Problem = The result should be an exact copy of the lines from the one with "Bevin Pillow: 2" through the last line of the data below, both included.

Working data =
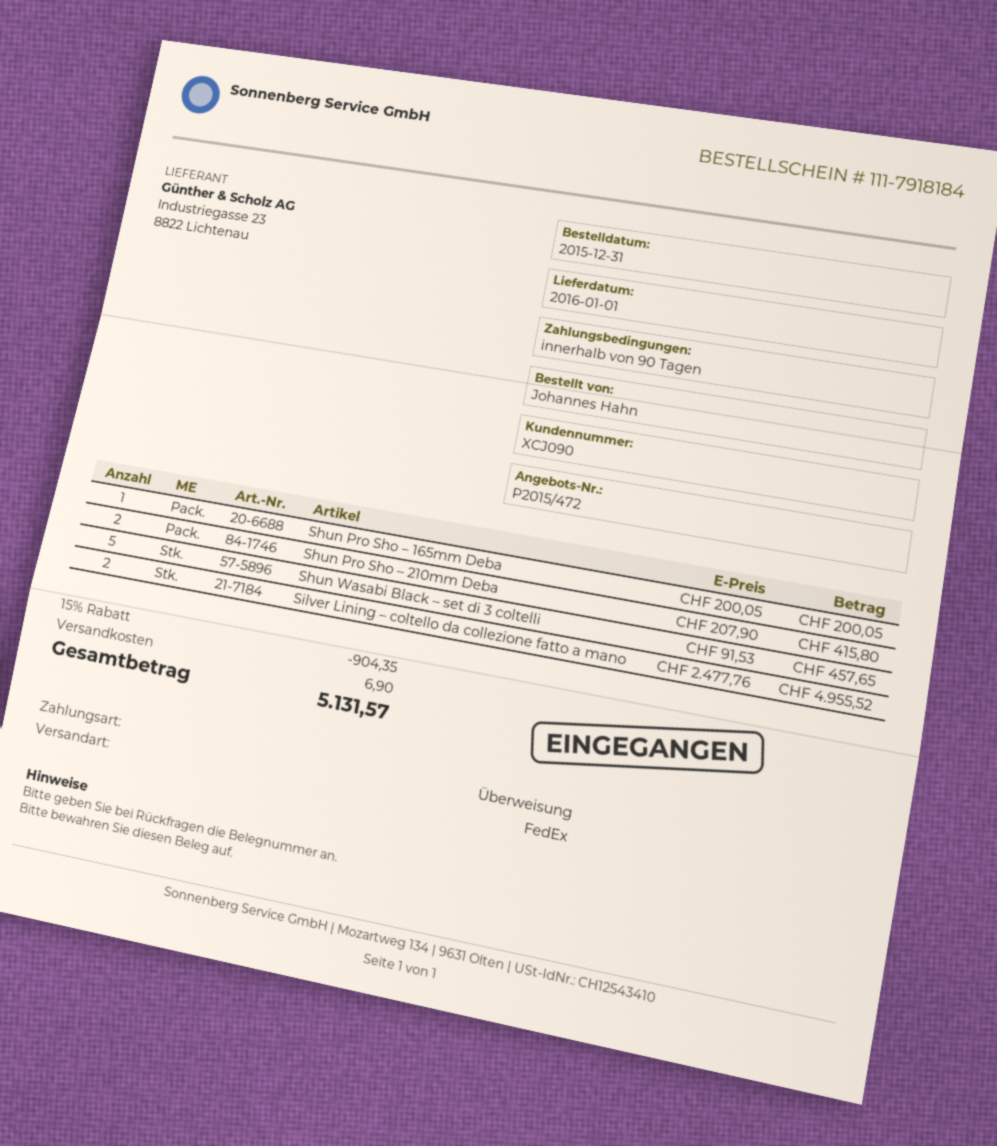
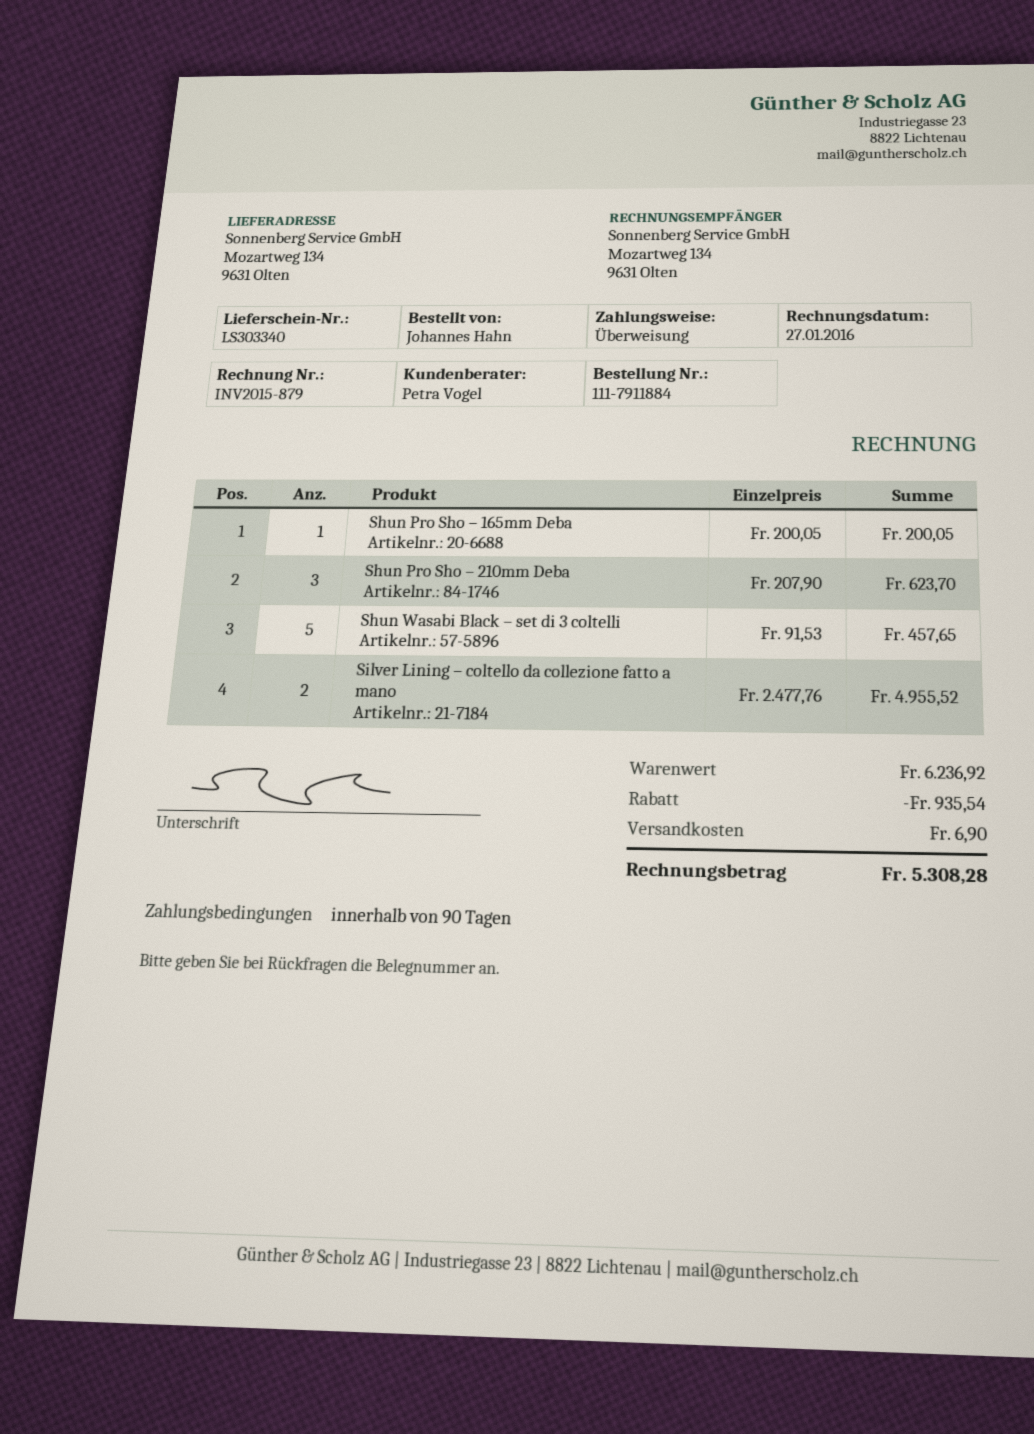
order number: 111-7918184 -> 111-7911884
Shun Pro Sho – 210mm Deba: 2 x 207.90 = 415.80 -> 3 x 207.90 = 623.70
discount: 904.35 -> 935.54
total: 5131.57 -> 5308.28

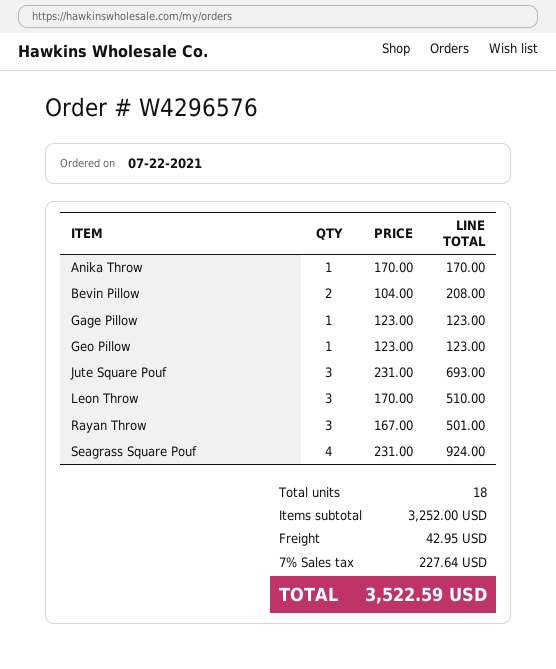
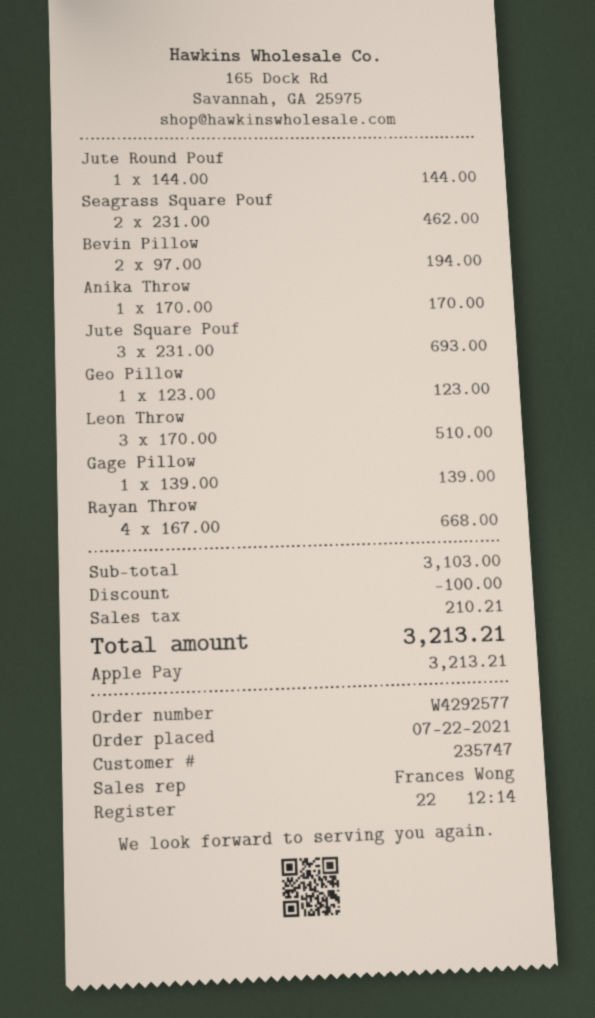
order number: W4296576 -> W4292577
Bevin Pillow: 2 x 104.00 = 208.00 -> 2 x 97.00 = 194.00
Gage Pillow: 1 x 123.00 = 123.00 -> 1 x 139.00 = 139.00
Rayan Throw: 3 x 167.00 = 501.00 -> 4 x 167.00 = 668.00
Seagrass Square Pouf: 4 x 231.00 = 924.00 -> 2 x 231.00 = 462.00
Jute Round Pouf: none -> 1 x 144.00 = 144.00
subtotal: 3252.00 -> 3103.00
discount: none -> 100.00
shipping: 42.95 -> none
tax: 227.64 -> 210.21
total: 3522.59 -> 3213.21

Reply to the exercise =
Bevin Pillow: 2 x 104.00 = 208.00 -> 2 x 97.00 = 194.00
Gage Pillow: 1 x 123.00 = 123.00 -> 1 x 139.00 = 139.00
Rayan Throw: 3 x 167.00 = 501.00 -> 4 x 167.00 = 668.00
Seagrass Square Pouf: 4 x 231.00 = 924.00 -> 2 x 231.00 = 462.00
Jute Round Pouf: none -> 1 x 144.00 = 144.00
subtotal: 3252.00 -> 3103.00
discount: none -> 100.00
shipping: 42.95 -> none
tax: 227.64 -> 210.21
total: 3522.59 -> 3213.21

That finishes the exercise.